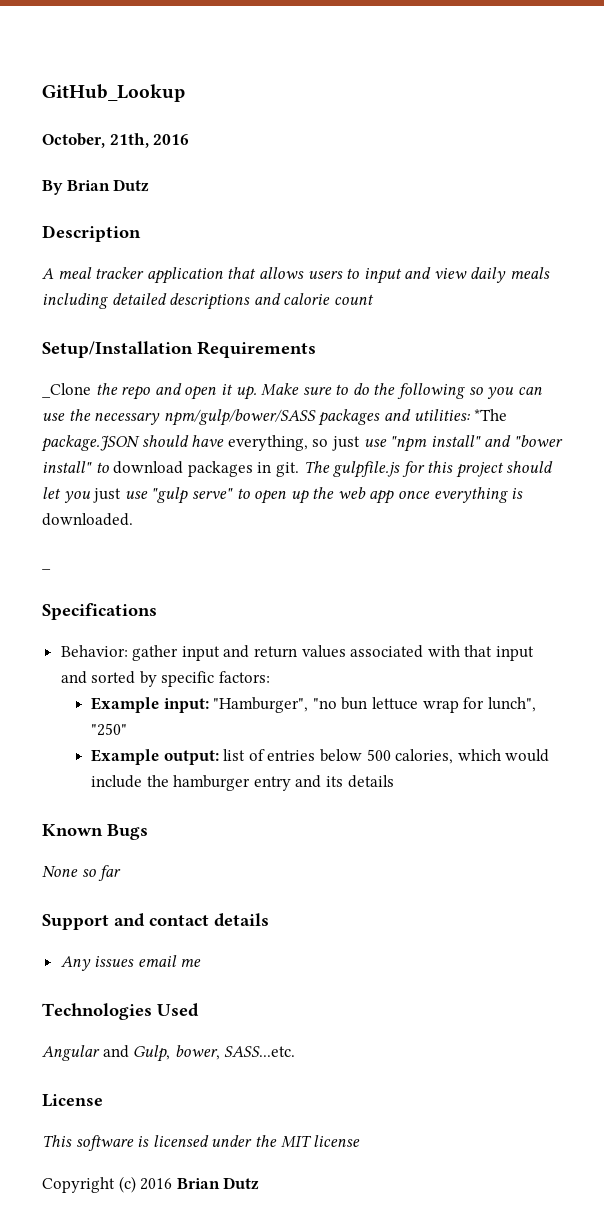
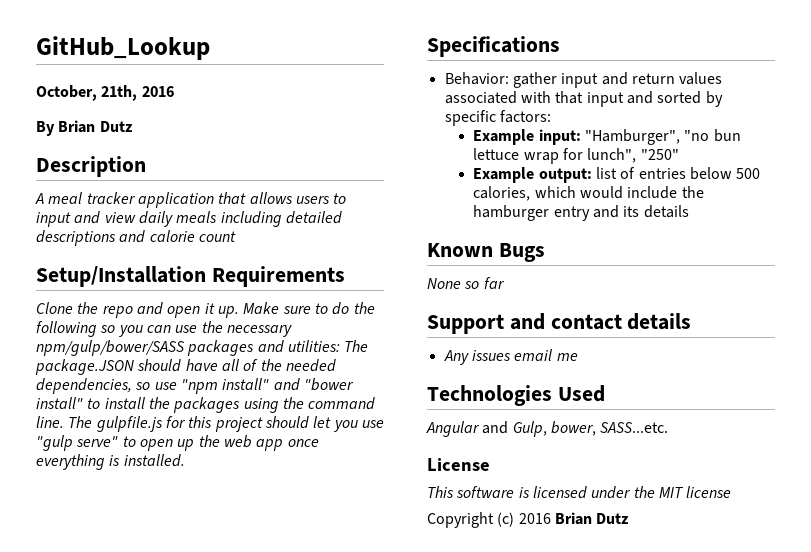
[42,383,91,398] _Clone -> [36,302,73,314] Clone
[474,409,508,421] *The -> [344,340,369,352] The
[227,435,360,451] everything, so just -> [221,359,336,372] [36,378,151,394] all of the needed dependencies, so
[113,461,299,477] download packages in git. -> [104,397,376,413] [36,416,64,428] install the packages using the command line.
[93,488,122,503] just -> (358, 426) none
[42,513,133,526] [42,567,51,570] downloaded. // _ -> [123,454,185,467] installed.

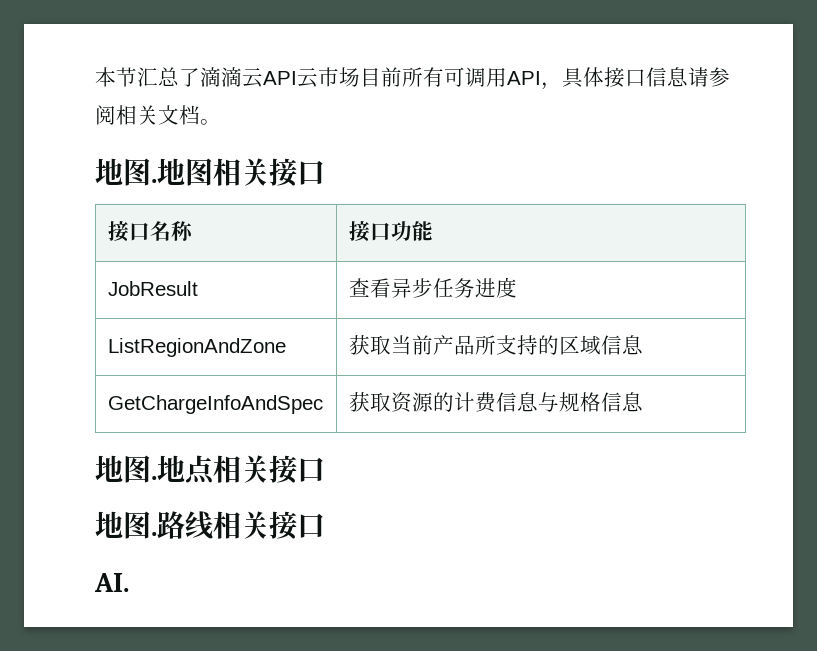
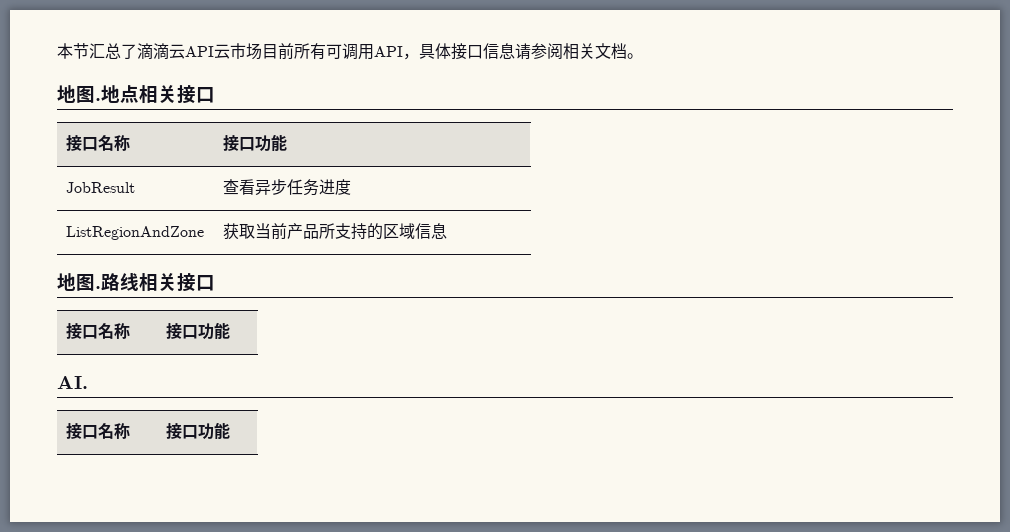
[185,158,213,186] 图 -> [120,85,139,103] 点
[107,395,323,414] [348,392,643,413] [95,455,325,485] // GetChargeInfoAndSpec | 获取资源的计费信息与规格信息 // 地图.地点相关接口 -> (448, 231) none
[94,573,129,592] // AI. -> [66,323,131,339] [166,322,231,340] [57,376,88,389] [66,423,131,439] [166,422,231,440] // 接口名称 | 接口功能 // AI. // 接口名称 | 接口功能

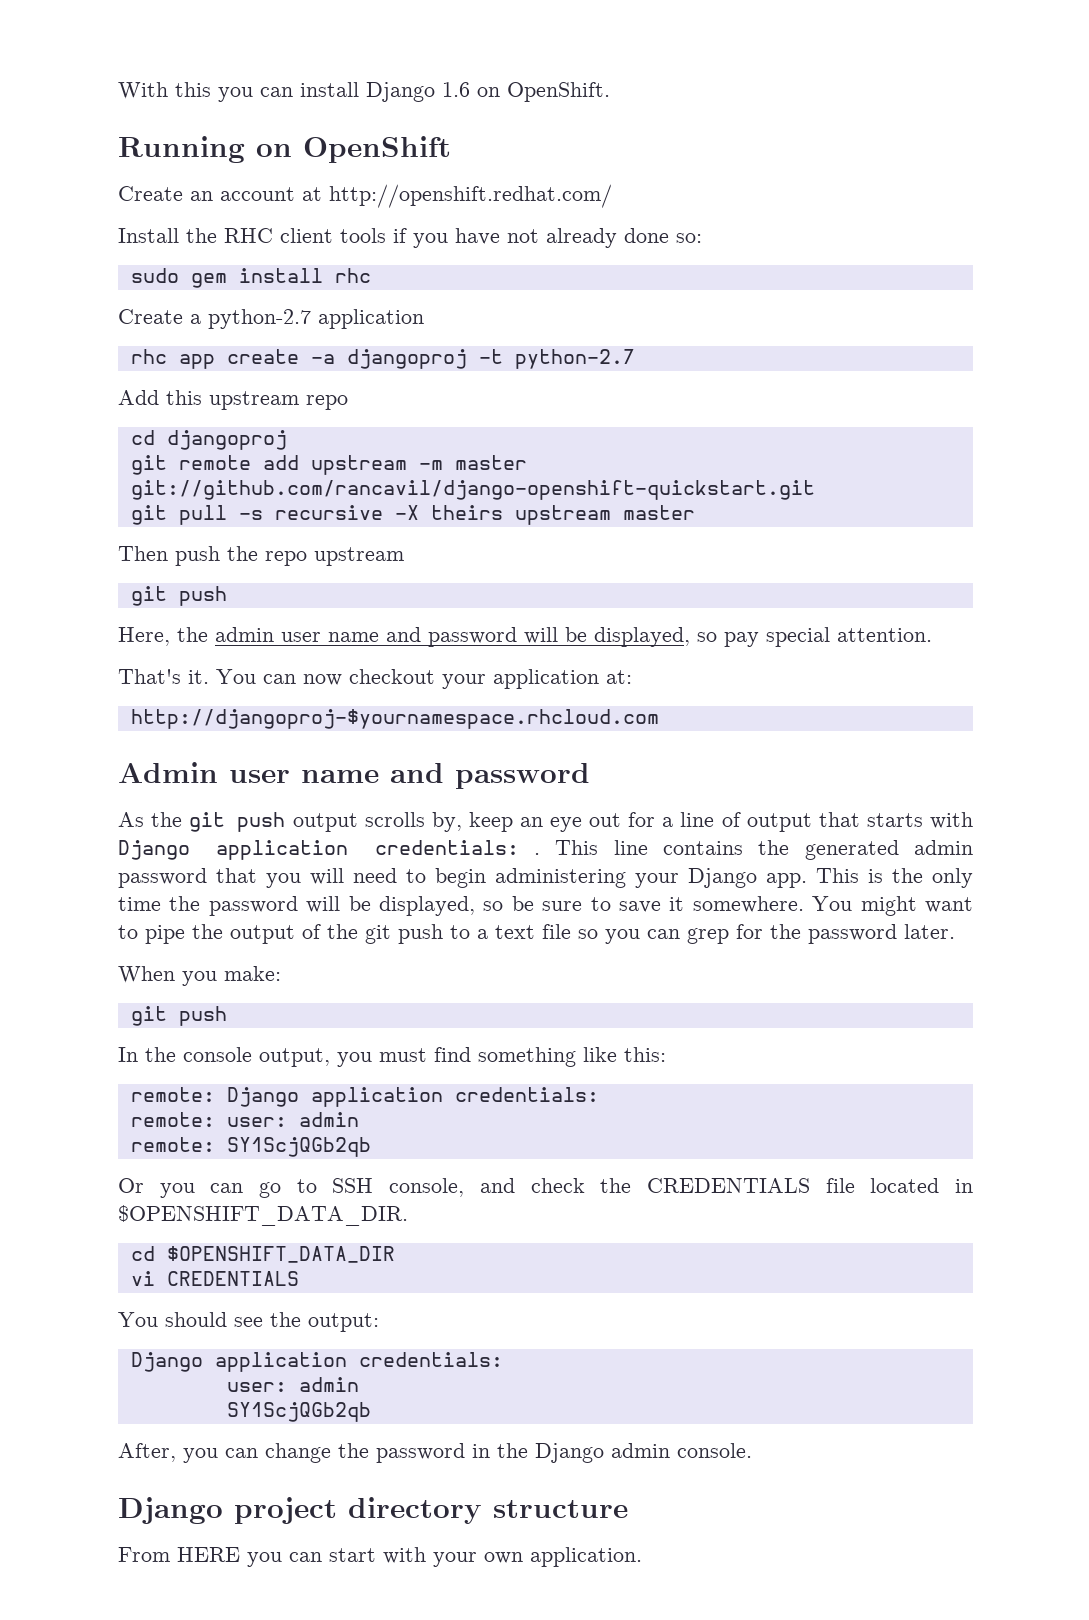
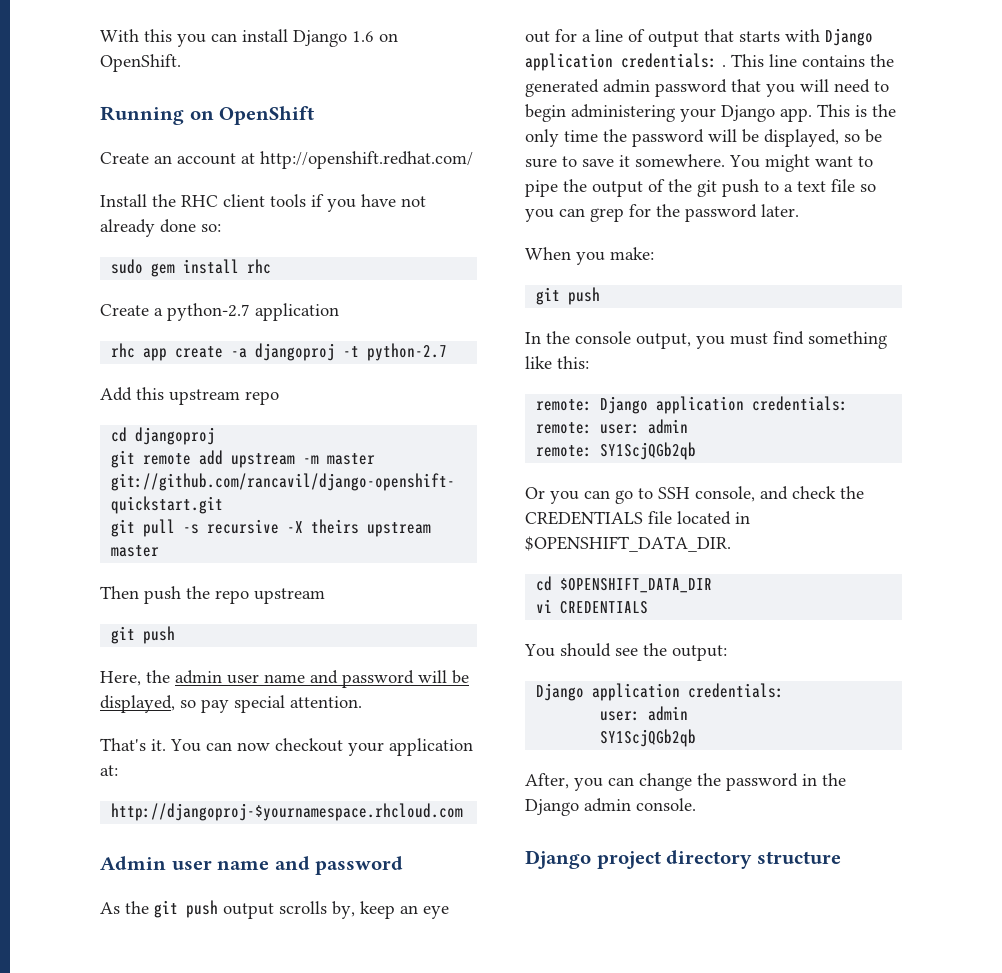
[118,1547,642,1567] // From HERE you can start with your own application. -> (841, 857) none

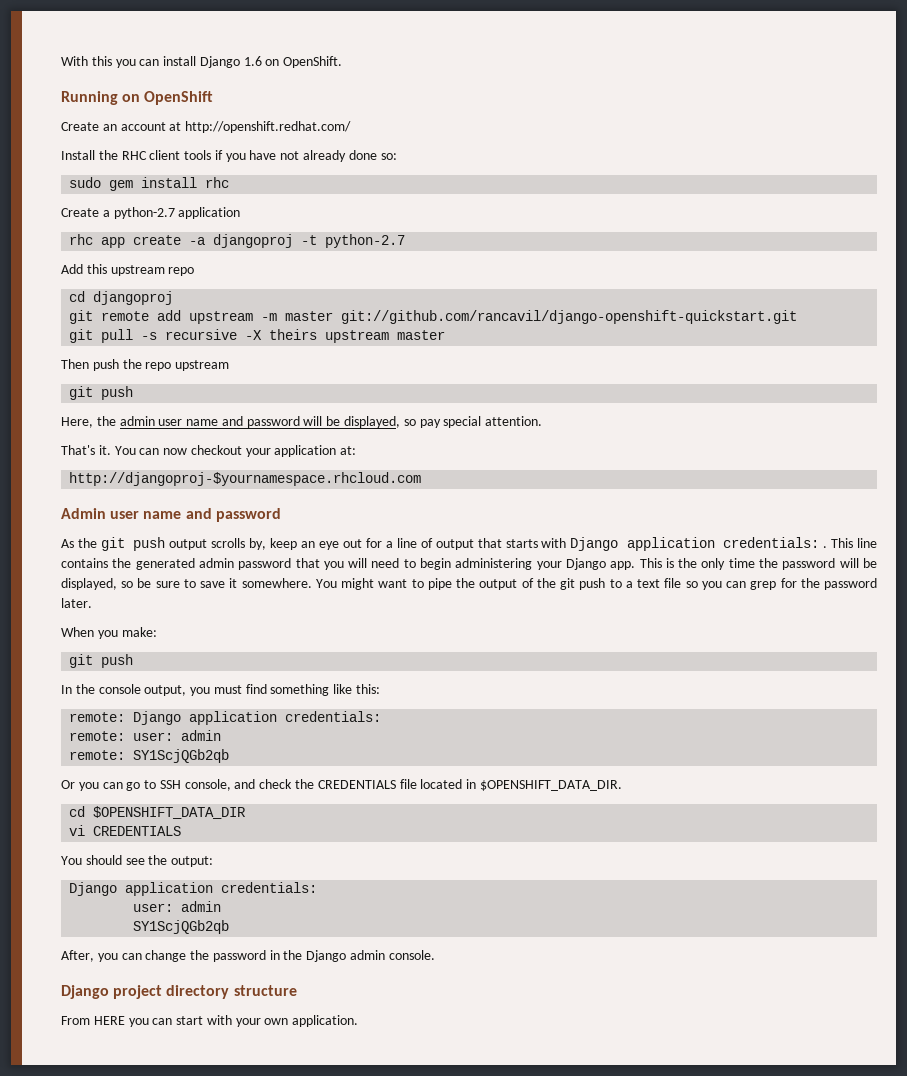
(841, 857) none -> [61,1015,359,1027] // From HERE you can start with your own application.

**Work required**
Omit all pictures and write out, exactly, only the lines from the line containing "[185,158,213,186] 图 -> [120,85,139,103] 点" through the last line of the entries above.

**Task solution**
[185,158,213,186] 图 -> [120,85,139,103] 点
[107,395,323,414] [348,392,643,413] [95,455,325,485] // GetChargeInfoAndSpec | 获取资源的计费信息与规格信息 // 地图.地点相关接口 -> (448, 231) none
[94,573,129,592] // AI. -> [66,323,131,339] [166,322,231,340] [57,376,88,389] [66,423,131,439] [166,422,231,440] // 接口名称 | 接口功能 // AI. // 接口名称 | 接口功能

[118,1547,642,1567] // From HERE you can start with your own application. -> (841, 857) none

(841, 857) none -> [61,1015,359,1027] // From HERE you can start with your own application.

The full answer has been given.